A vital part of it is to terminate or drastically reduce existing ground rents, with five options out for consultation by 17 January 2024 (extending the original deadline of 21 December 2023).
LKP supports setting all existing ground rents to a peppercorn ie no monetary value, with no payment of compensation to freehold owning investors.
There are omissions to the Bill, the most important being the promised revival of commonhold as an alternative to leasehold tenure.

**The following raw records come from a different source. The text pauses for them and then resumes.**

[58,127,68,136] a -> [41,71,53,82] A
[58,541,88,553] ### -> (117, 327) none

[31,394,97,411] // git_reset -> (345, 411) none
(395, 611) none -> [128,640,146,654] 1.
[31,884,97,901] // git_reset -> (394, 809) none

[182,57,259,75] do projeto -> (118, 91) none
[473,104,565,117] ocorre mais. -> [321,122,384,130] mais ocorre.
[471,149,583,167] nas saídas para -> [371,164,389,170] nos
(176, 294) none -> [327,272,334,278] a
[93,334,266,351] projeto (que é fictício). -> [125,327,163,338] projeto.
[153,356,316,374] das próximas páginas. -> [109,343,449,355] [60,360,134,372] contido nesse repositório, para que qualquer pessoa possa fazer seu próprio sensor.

The Bill will make conversion to commonhold an easier process, including ending landlords’ right to make leaseholders pay legal costs when exercising the right to enfranchisement or the Right to Manage.
Enfranchisement
We welcome the proposals to reform individual and collective enfranchisement. These measures are designed to make the process both cheaper and simpler for all parties. For collective enfranchisement there are proposals that will make matters easier for mixed-use sites (ie where there is also commercial property).
The current consultation on ground rents is key. The government makes clear that whichever proposal is chosen it does not propose to compensate the freeholders.

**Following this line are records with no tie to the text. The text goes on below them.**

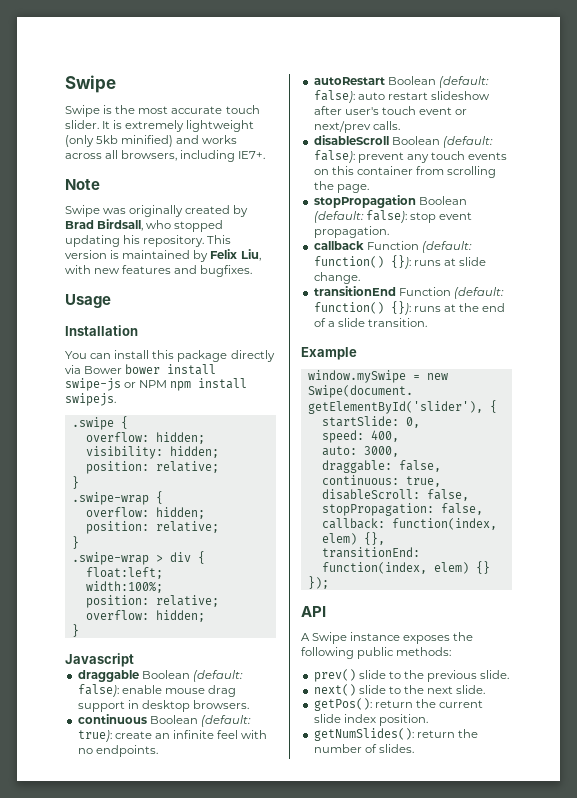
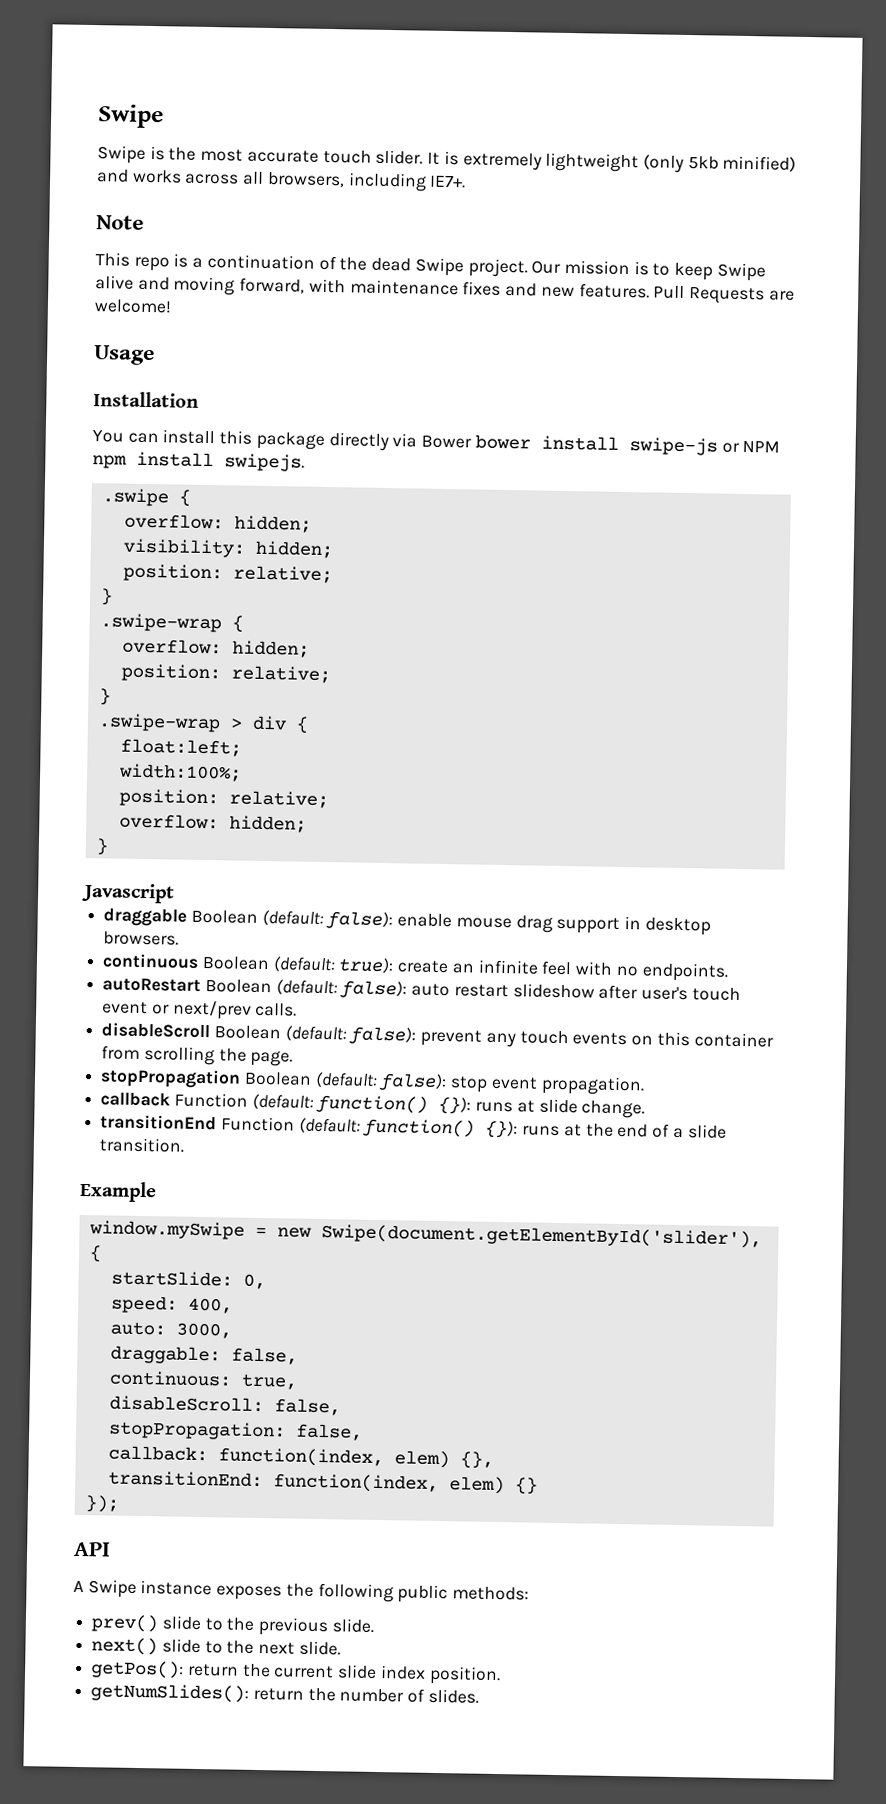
[65,205,249,217] [65,219,224,232] [65,235,232,247] [65,249,261,262] [65,265,253,277] Swipe was originally created by Brad Birdsall, who stopped updating his repository. This version is maintained by Felix Liu, with new features and bugfixes. -> [95,252,766,282] [95,275,795,305] [94,299,172,314] This repo is a continuation of the dead Swipe project. Our mission is to keep Swipe alive and moving forward, with maintenance fixes and new features. Pull Requests are welcome!

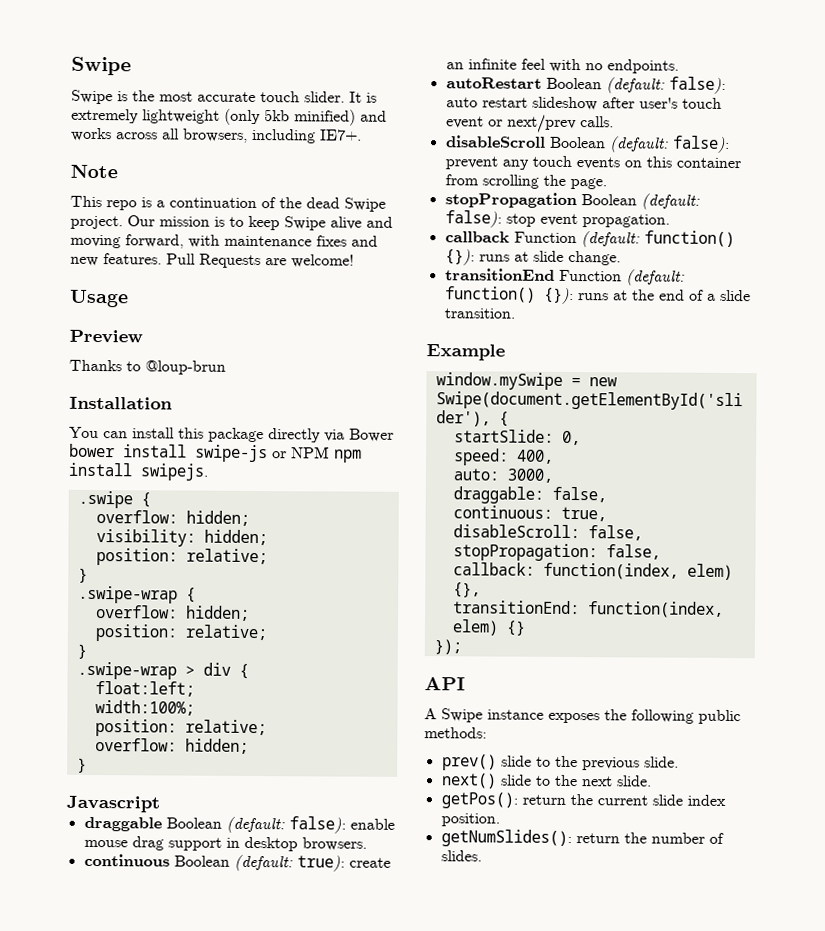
(155, 355) none -> [69,329,143,344] [69,359,226,375] // Preview // Thanks to @loup-brun

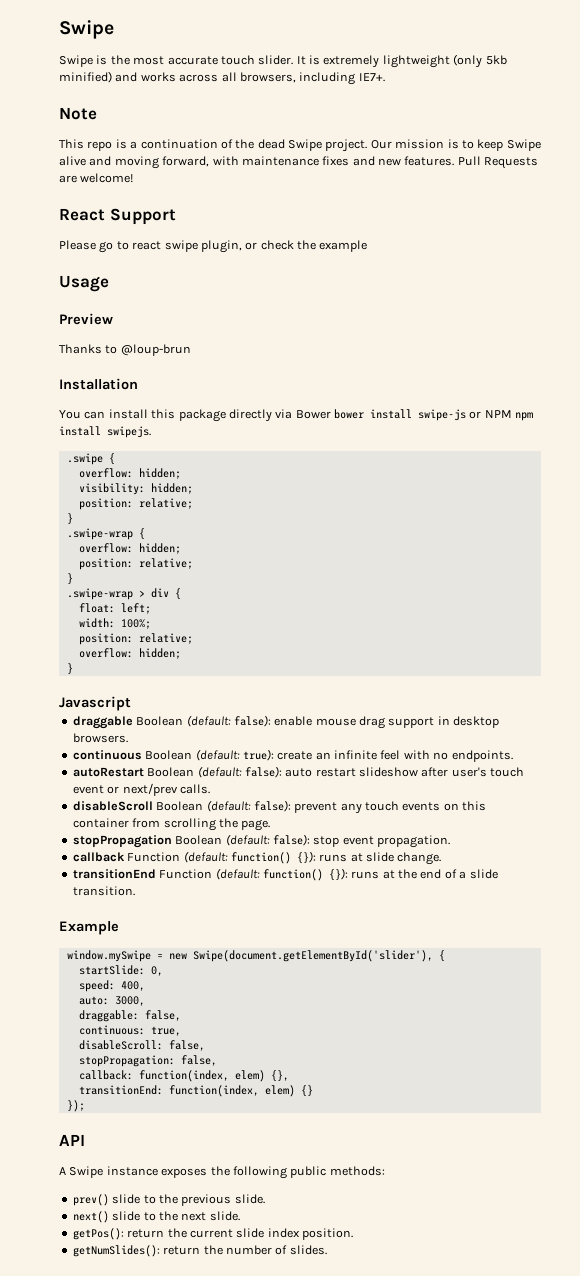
(354, 261) none -> [59,208,176,225] [59,240,368,253] // React Support // Please go to react swipe plugin, or check the example
[94,681,195,697] [94,700,195,716] float:left; // width:100%; -> [78,603,151,614] [78,618,151,629] float: left; // width: 100%;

If the peppercorn option is chosen this will ensure the simplest transition to commonhold in the future.
We welcome the proposal for an online calculator, and a move away from bespoke valuations that have produced inconsistent and landlord-weighted results.
The freeholder lobby, today represented by the Residential Freehold Association, is challenging the reforms, as it challenged the 1967 and 1993 Acts. The freeholders failed in those challenges because the reforms were considered a legitimate balance of public and private interests.

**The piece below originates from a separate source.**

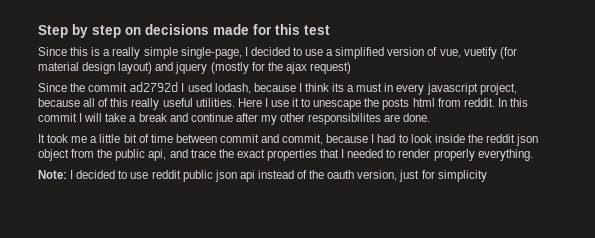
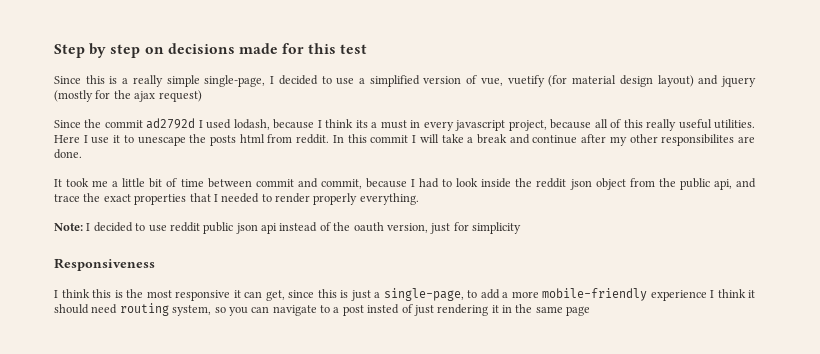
(487, 176) none -> [54,258,155,271] [54,288,755,301] [54,303,591,316] // Responsiveness // I think this is the most responsive it can get, since this is just a single-page, to add a more mobile-friendly experience I think it should need routing system, so you can navigate to a post insted of just rendering it in the same page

The Residential Freehold Association has produced a figure of £30 billion in compensation; the government has also produced a figure of £27.3 billion in its impact assessment:
Both figures are likely to be massive overestimates of the true value of ground rents.
The government could avoid any bill for compensation merely by imposing a high tax on residential ground rents. Many of the ground rent investors complaining about the reforms pay no corporation tax because they are structured to generate losses, or to push off tax into the future.
For example, the most recent accounts of Beta Centauri Limited (part of the Consensus Business Group, a member of the Residential Freehold Association), show it paid no Corporation Tax on ground rent and other income of £23.8 million. It would have paid only £1.2 million (or 5%), but it used losses from previous years to avoid paying anything at all. The same accounts show Beta Centauri is sitting on £310 million of deferred tax that will not be paid until any future sale of its ground rents.
The estimates are also out-of-kilter with what happened when the Scottish equivalent of ground rents was abolished in 2004. The Scottish law only provided for compensation on the basis of a multiple of the ground rent calculated by reference to long-term government debt:
Scotland is subject to the same human rights legislation as England and Wales. No successful challenge was made to the Scottish law.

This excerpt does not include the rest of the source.